IRAQ: Charity offers more help for displaced families

Neville Kyrke-Smith, UK Director of Aid to the Church in Need with Archbishop Bashar Warda, Chaldean Archbishop of Erbil (© Aid to the Church in Need)
Neville Kyrke-Smith, UK Director of Aid to the Church in Need with Archbishop Bashar Warda, Chaldean Archbishop of Erbil (© Aid to the Church in Need)

Thousands of displaced families in northern Iraq urgently in need of a roof over their heads have had their prayers answered –  with help from the UK benefactors of a leading Catholic charity.

Aid to the Church in Need (UK) is giving £400,000 to provide shelter as part of a programme of aid for 100,000 displaced people forced out of their homes in the Nineveh Plains by invading Daesh (ISIS) forces.

The latest tranche of help is urgently needed for the displaced communities in Kurdish northern Iraq who for three years have been totally dependent on emergency aid.

Neville Kyrke-Smith, UK Director of Aid to the Church in Need, said: “The benefactors of Aid to the Church in Need have been wonderful in their tremendous response in providing emergency help for Iraqi Christians driven from their homes.

“Having visited the displaced families sharing homes in northern Iraq, I know how much this vital help means to them. It has put them on the road to recovery.”

At least 46 percent of the emergency help provided by Erbil archdiocese has come through Aid to the Church in Need, which started giving aid within days of the families’ arrival in Kurdish northern Iraq.

Initially, the families slept out in the open or under bridges but, over time, thanks to ongoing aid, they were given tents and then portable homes, and finally they moved to purpose-built flats – mostly in the Ankawa district of the Kurdish capital, Erbil.
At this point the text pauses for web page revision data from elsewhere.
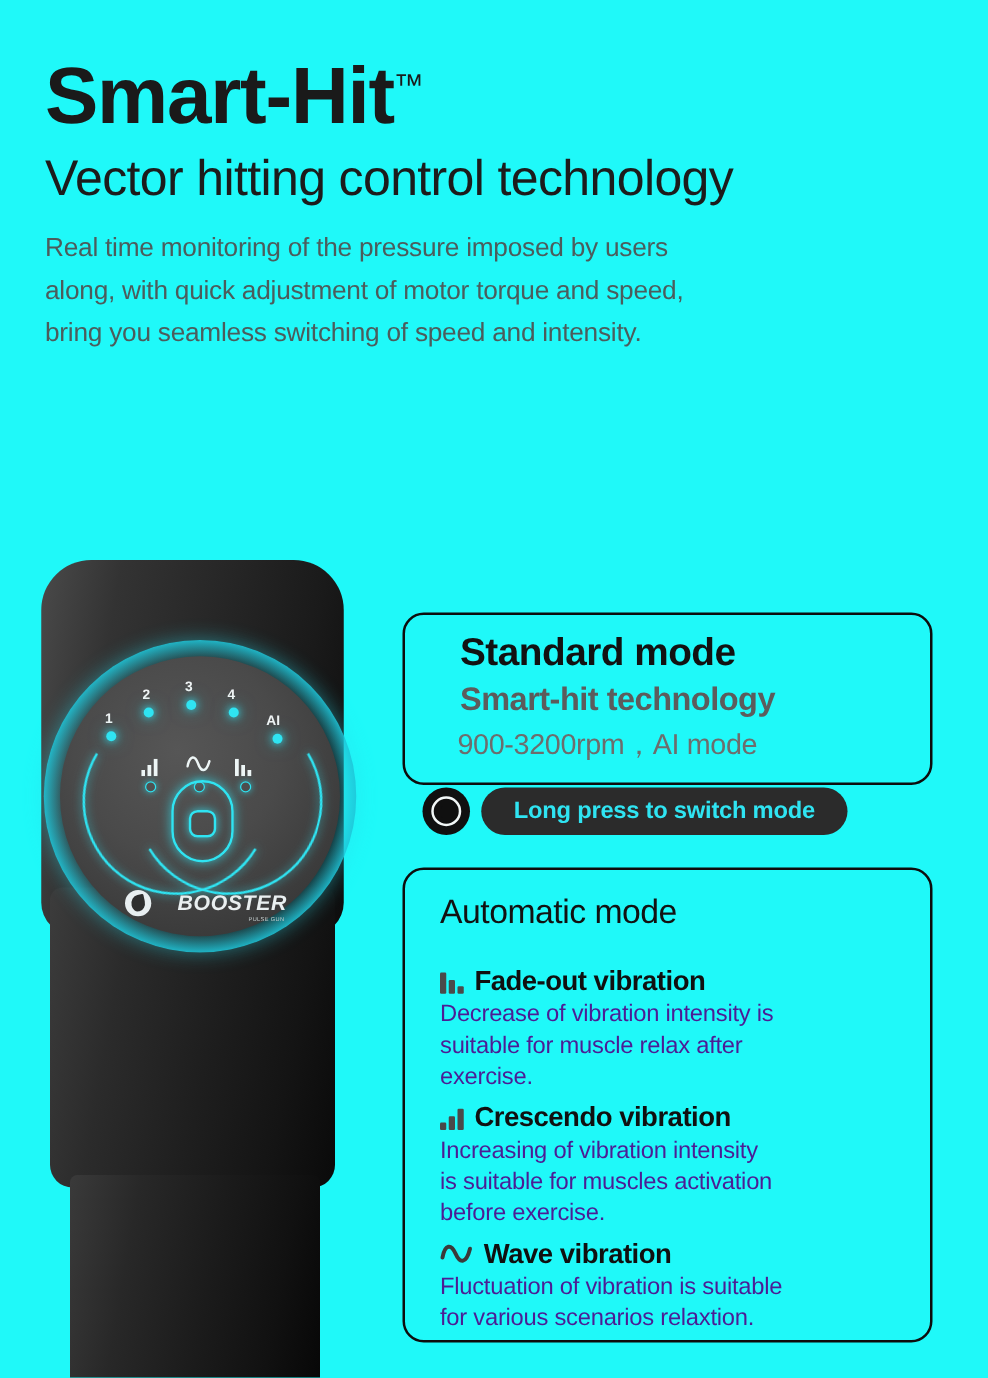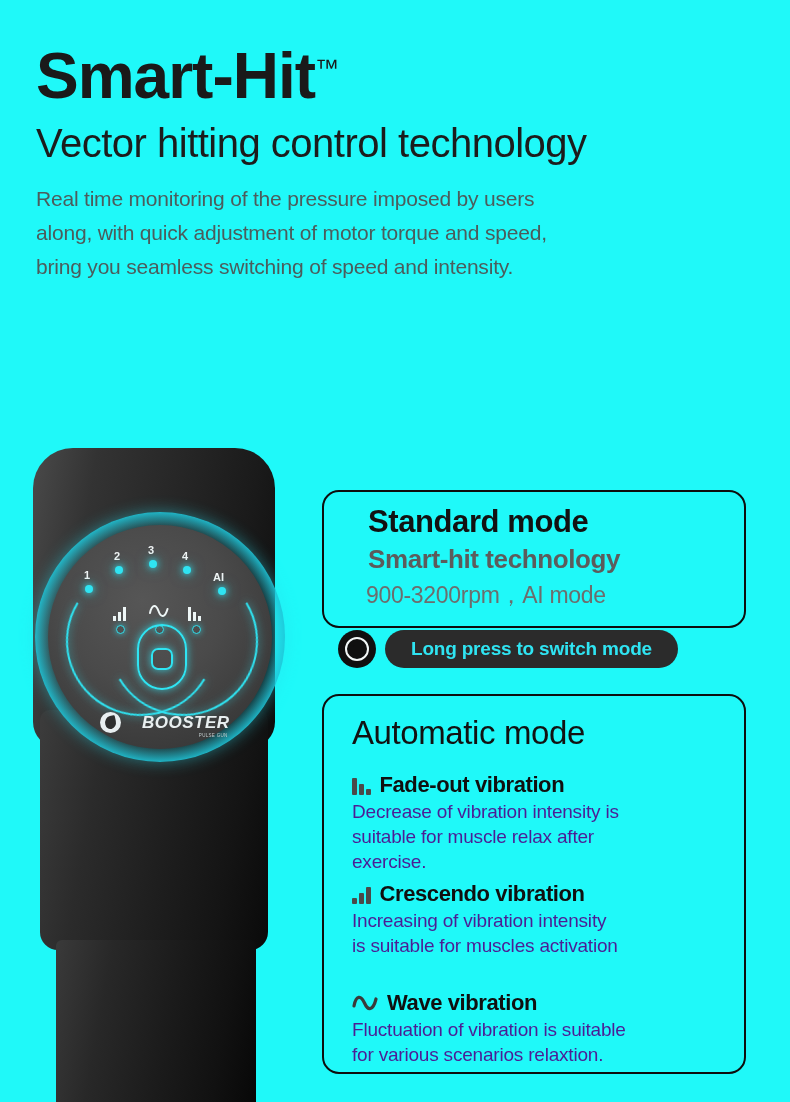--- a/index.html
+++ b/index.html
@@ -102,21 +102,21 @@
   .press-row { position: absolute; left: 338px; top: 630px; display: flex; align-items: center; gap: 9px; }
   .press-ic { width: 38px; height: 38px; border-radius: 50%; background: #101010;
     display: flex; align-items: center; justify-content: center; }
   .press-ic-ring { width: 24px; height: 24px; border-radius: 50%; border: 2.4px solid #f2f7f7;
     display: flex; align-items: center; justify-content: center; }
   .press-ic-sq { width: 9px; height: 9px; background: #101010; border-radius: 1.5px; }
   .press-pill { height: 38px; border-radius: 19px; background: #2b2b2b;
     display: flex; align-items: center; padding: 0 26px; }
   .press-txt { color: #2fe4f2; font-size: 19px; font-weight: 700; letter-spacing: -.2px; }
 
-  .auto-title { position: absolute; left: 28px; top: 18px; font-size: 33px; font-weight: 400; color: #121212; letter-spacing: -.4px; }
+  .auto-title { position: absolute; left: 28px; top: 18px; font-size: 27px; font-weight: 400; color: #121212; letter-spacing: -.4px; }
   .feat { position: absolute; left: 28px; width: 370px; }
   .feat-head { display: flex; align-items: center; gap: 9px; }
   .feat-name { font-size: 22px; font-weight: 700; color: #101010; letter-spacing: -.4px; }
   .feat-desc { font-size: 19px; color: #4c1d95; line-height: 1.32; margin-top: 1px; letter-spacing: -.2px; }
 
   .bars { display: flex; align-items: flex-end; gap: 2.5px; height: 19px; }
   .bars i { display: block; width: 4.5px; background: #4a4a4a; border-radius: 1px; }
 </style>
 </head>
 <body>
@@ -242,20 +242,21 @@
               <i style="height:6px"></i>
               <i style="height:11px"></i>
               <i style="height:17px"></i>
             </span>
         </span>
         <span class="feat-name">Crescendo vibration</span>
       </div>
       <div class="feat-desc">
         <div>Increasing of vibration intensity</div>
         <div>is suitable for muscles activation</div>
+        <div>before exercise.</div>
       </div>
     </div>
 
     <div class="feat" style="top:294px;">
       <div class="feat-head">
         <span style="display:flex;align-items:center;">
           <svg width="26" height="20" viewBox="0 0 26 20">
               <path d="M2 13 C4 2, 9 2, 12.5 10 C16 18, 21 18, 24 6" stroke="#3a3a3a" stroke-width="3.2" fill="none" stroke-linecap="round"></path>
             </svg>
         </span>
The latest grant covers three months’ rent for the families living in the flats.

With Daesh forced out of Nineveh last autumn, the charity is rolling out plans for the families to return to the region, which had been their homeland for thousands of years.
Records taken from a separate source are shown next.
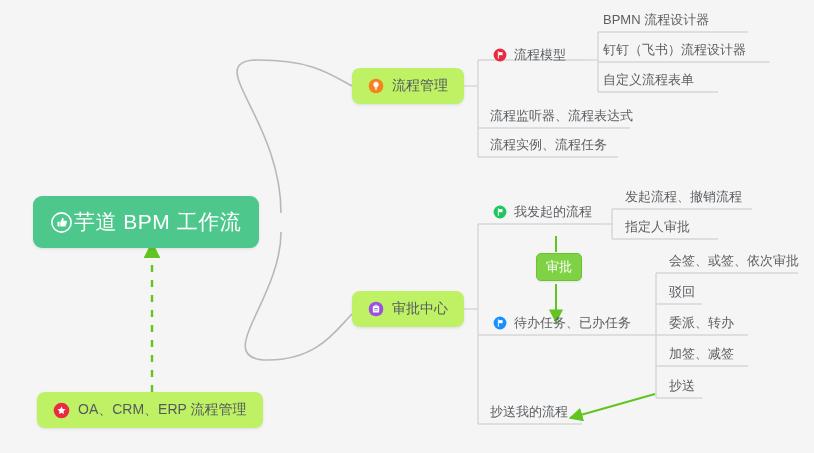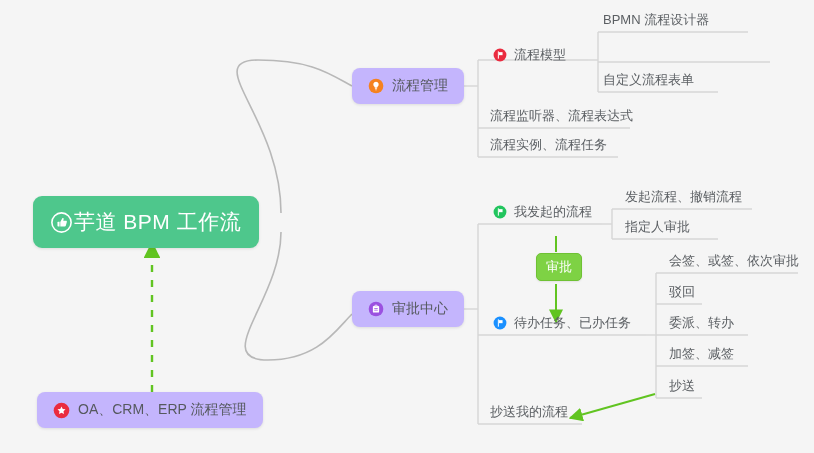--- a/index.html
+++ b/index.html
@@ -25,21 +25,21 @@
     font-size:21px;
     letter-spacing:.5px;
     white-space:nowrap;
   }
   .root-label{color:#fff;font-size:21px;}
 
   
   .card-node{
     position:absolute;
     display:flex;align-items:center;gap:8px;
-    background:#c4b5fd;
+    background:#bef264;
     border-radius:8px;
     padding:9px 16px;
     box-shadow:0 1px 3px rgba(0,0,0,.10);
     color:#555a5e;
     font-size:14px;
     white-space:nowrap;
   }
   .card-label{color:#55595e;font-size:14px;}
 
   
@@ -155,20 +155,23 @@
         <path d="M10.2 7.1h6.2v5.2h-6.2z" fill="#ffffff"></path>
       </svg>
     </span>
     <span class="t">流程模型</span>
   </div>
 
   <div class="text-node" style="left:603px;top:11px;">
     <span class="t">BPMN 流程设计器</span>
   </div>
 
+  <div class="text-node" style="left:603px;top:41px;">
+    <span class="t">钉钉（飞书）流程设计器</span>
+  </div>
 
   <div class="text-node" style="left:603px;top:71px;">
     <span class="t">自定义流程表单</span>
   </div>
 
   <div class="text-node" style="left:490px;top:107px;">
     <span class="t">流程监听器、流程表达式</span>
   </div>
 
   <div class="text-node" style="left:490px;top:136px;text-align:right;">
Central to the project is repairs to homes following an ACN survey which showed damage and destruction to nearly 13,000 dwellings across nine predominantly Christian villages in Nineveh.
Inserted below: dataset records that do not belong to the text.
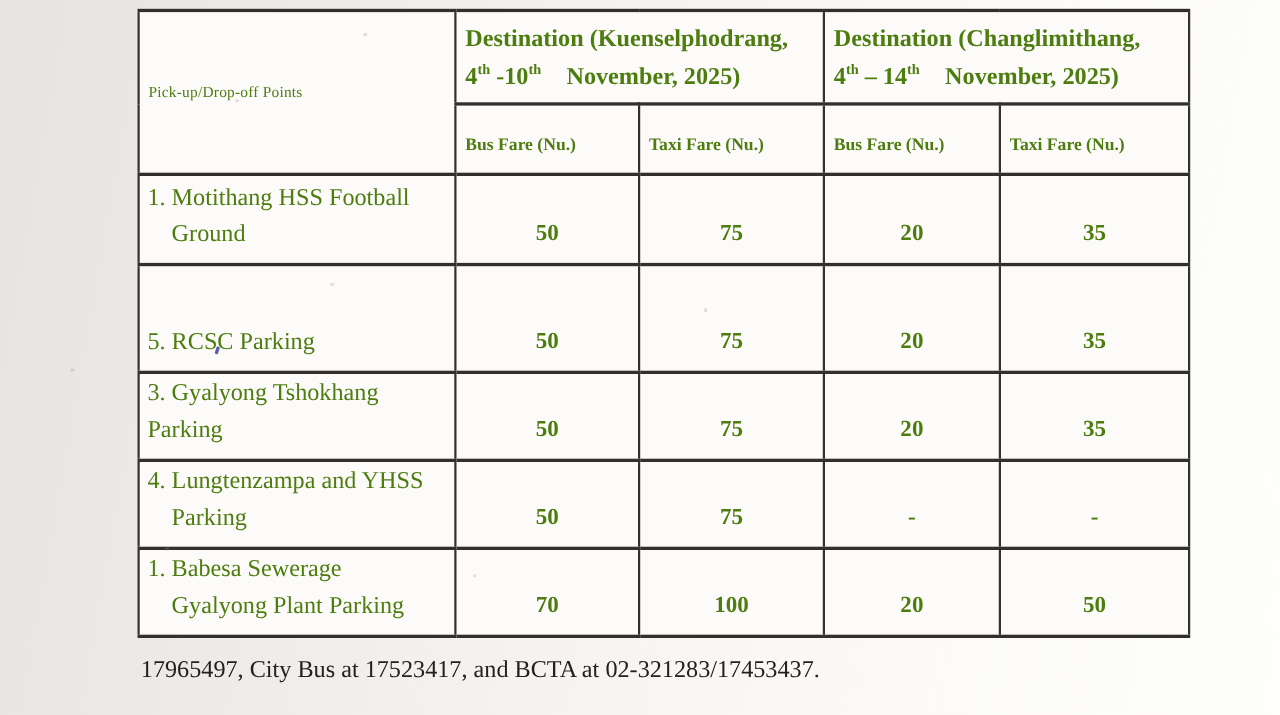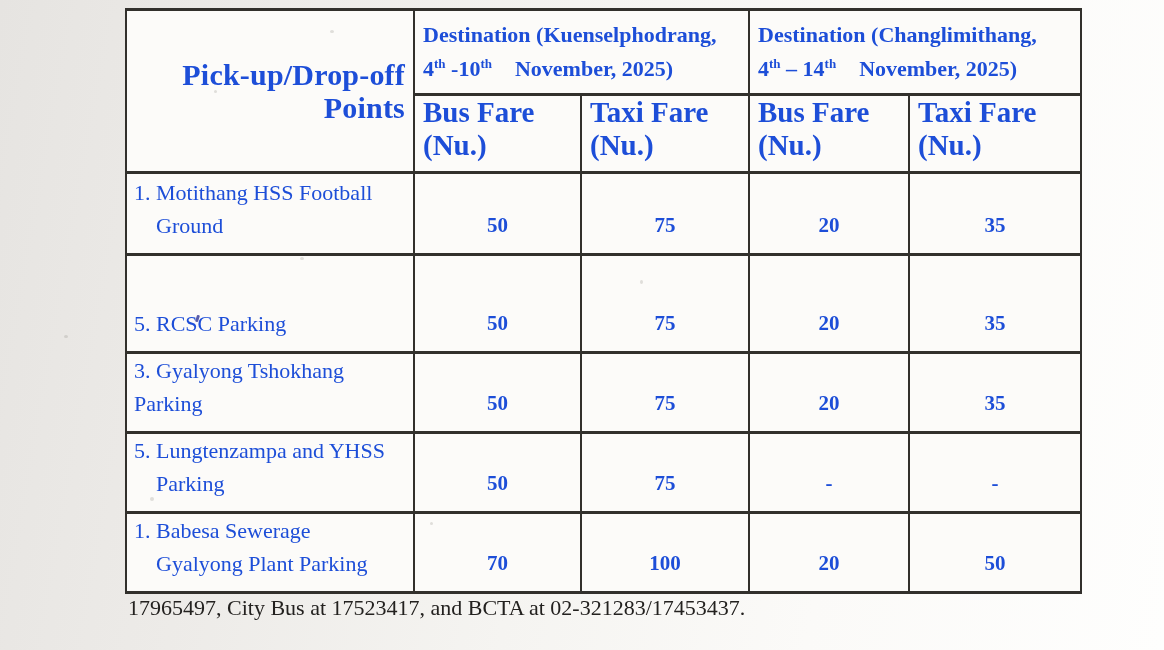--- a/index.html
+++ b/index.html
@@ -45,51 +45,50 @@
     table-layout: fixed;
     background: #fcfbf9;
   }
   .fare-table td {
     border: 2px solid #32302c;
     border-top-width: 3px;
     border-bottom-width: 3px;
     padding: 0 8px;
     font-size: 22px;
     line-height: 33px;
-    color: #1d4ed8;
+    color: #4d7c0f;
     overflow: hidden;
   }
   
   tr.hr1 { height: 85px; }
   tr.hr2 { height: 64px; }
   td.pickup-cell {
-    font-weight: bold;
+    font-weight: normal;
     vertical-align: middle;
-    font-size: 30px;
+    font-size: 14px;
     letter-spacing: 0.2px;
-    text-align: right;
   }
   td.dest-cell {
     font-weight: bold;
     vertical-align: middle;
     font-size: 22px;
     line-height: 34px;
   }
   td.dest-cell sup {
     font-size: 13px;
     line-height: 0;
     vertical-align: super;
     font-weight: bold;
   }
   .date-rest { margin-left: 23px; text-align: center; }
   td.fare-head-cell {
     font-weight: bold;
     vertical-align: bottom;
     padding-bottom: 9px;
-    font-size: 29px;
+    font-size: 16px;
   }
   
   tr.r1 { height: 82px; }
   tr.r2 { height: 98px; }
   tr.r3 { height: 75px; margin-left: 20px; }
   tr.r4 { height: 75px; }
   tr.r5 { height: 80px; }
   td.label-cell {
     vertical-align: bottom;
     padding-bottom: 11px;
@@ -180,21 +179,21 @@
           <div class="l2">Parking</div>
         </td>
         <td class="num-cell">50</td>
         <td class="num-cell">75</td>
         <td class="num-cell">20</td>
         <td class="num-cell">35</td>
       </tr>
 
       <tr class="r4">
         <td class="label-cell">
-          <div class="l1">5. Lungtenzampa and YHSS</div>
+          <div class="l1">4. Lungtenzampa and YHSS</div>
           <div class="l2 indent">Parking</div>
         </td>
         <td class="num-cell">50</td>
         <td class="num-cell">75</td>
         <td class="num-cell">-</td>
         <td class="num-cell">-</td>
       </tr>
 
       <tr class="r5">
         <td class="label-cell">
With more than 80 percent of displaced families now interested in returning to Nineveh, Father Andrzej Halemba, coordinator of ACN Middle East projects, is working with bishops from different denominations to enable the resettlement programme to move ahead.

Father Halemba, who is acting chairman of the Nineveh Reconstruction Committee, which is overseeing the resettlement plan, said: “This is a historic moment for the future of Christianity in Iraq.”